= Task description =
With pictures excluded, copy word for word the lines in the data below from the line containing "[585,294,706,308] 'parameters' =>" through the line containing "[596,303,613,311] no -> (338, 556) none".

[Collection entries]

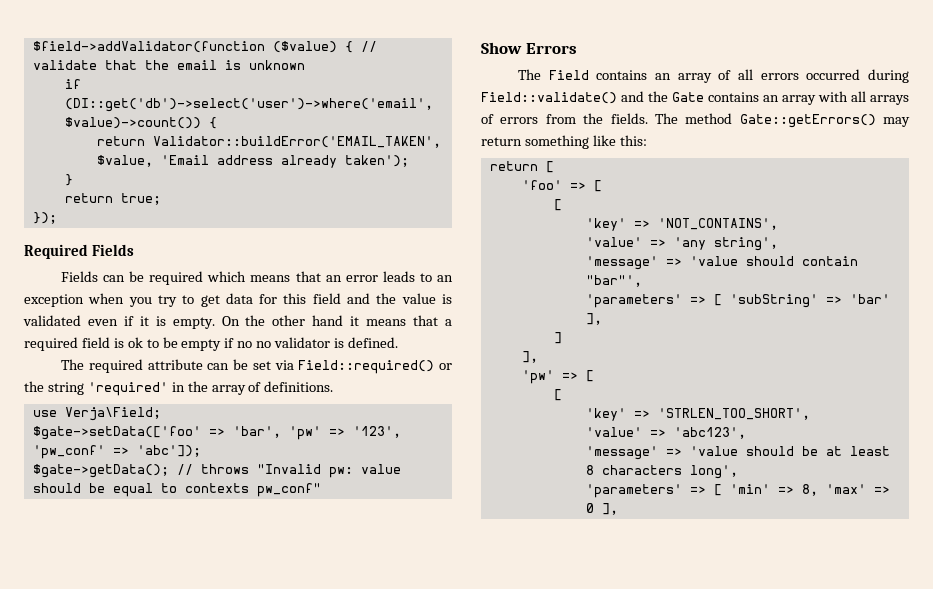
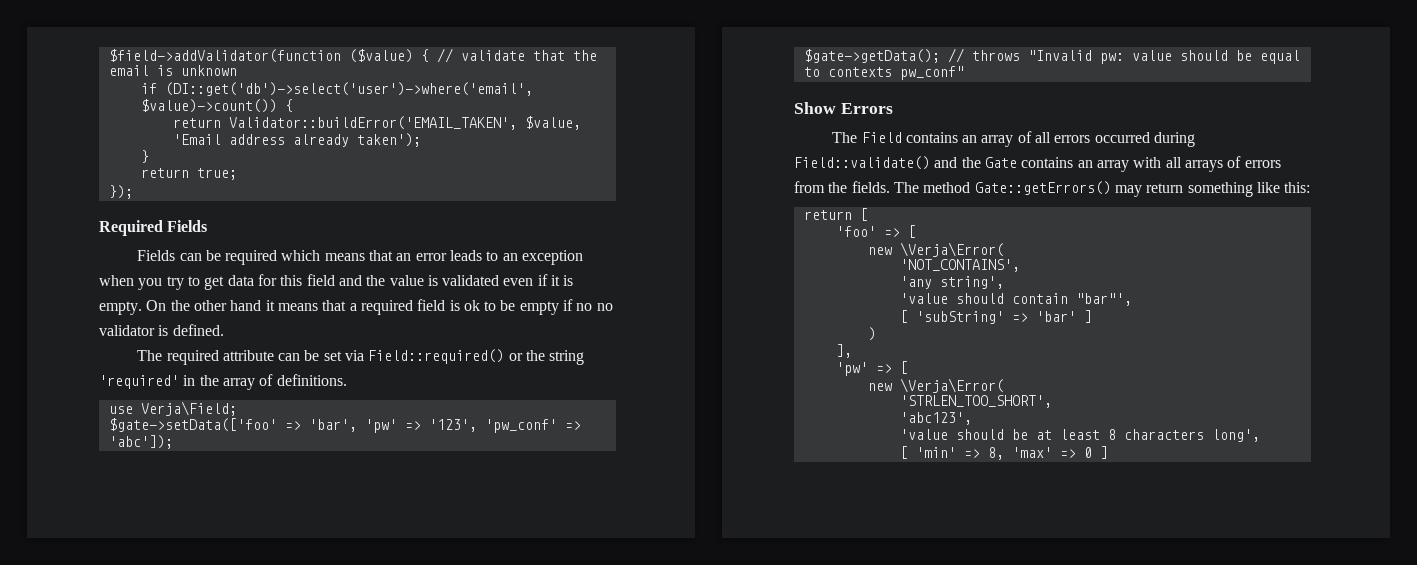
[553,199,562,211] [585,218,650,231] [ // 'key' => -> [867,242,1004,257] new \Verja\Error( //
[585,237,666,247] 'value' => -> (1020, 265) none
[585,256,682,270] 'message' => -> (1004, 282) none
[585,294,706,308] 'parameters' => -> (1132, 299) none
[585,313,602,325] [553,332,562,344] ], // ] -> [1083,310,1092,323] [867,327,876,341] ] // )
[553,389,562,401] [585,408,650,421] [ // 'key' => -> [867,378,1004,393] new \Verja\Error( //
[585,427,666,437] 'value' => -> (1052, 401) none
[585,446,682,460] 'message' => -> (972, 418) none
[585,484,706,498] 'parameters' => -> (1260, 435) none
[601,503,618,515] ], -> [1099,446,1108,459] ]

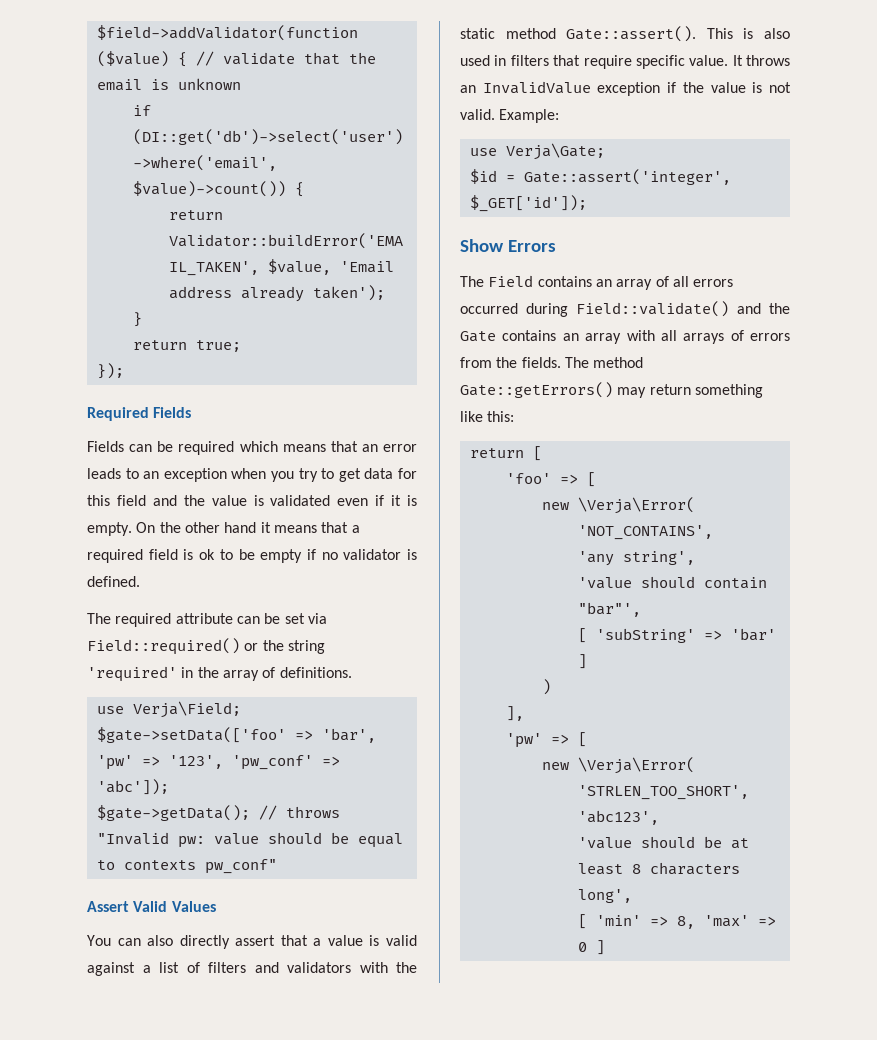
[596,303,613,311] no -> (338, 556) none
(964, 73) none -> [87,901,216,912] [87,935,417,949] [87,962,417,976] [460,26,790,42] [460,55,790,69] [460,81,791,96] [460,109,560,123] [469,143,605,160] [469,169,731,185] [469,195,587,212] // Assert Valid Values // You can also directly assert that a value is valid against a list of filters and validators with the static method Gate::assert(). This is also used in filters that require specific value. It throws an InvalidValue exception if the value is not valid. Example: // use Verja\Gate; // $id = Gate::assert('integer', $_GET['id']);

= Answer box =
[585,294,706,308] 'parameters' => -> (1132, 299) none
[585,313,602,325] [553,332,562,344] ], // ] -> [1083,310,1092,323] [867,327,876,341] ] // )
[553,389,562,401] [585,408,650,421] [ // 'key' => -> [867,378,1004,393] new \Verja\Error( //
[585,427,666,437] 'value' => -> (1052, 401) none
[585,446,682,460] 'message' => -> (972, 418) none
[585,484,706,498] 'parameters' => -> (1260, 435) none
[601,503,618,515] ], -> [1099,446,1108,459] ]

[596,303,613,311] no -> (338, 556) none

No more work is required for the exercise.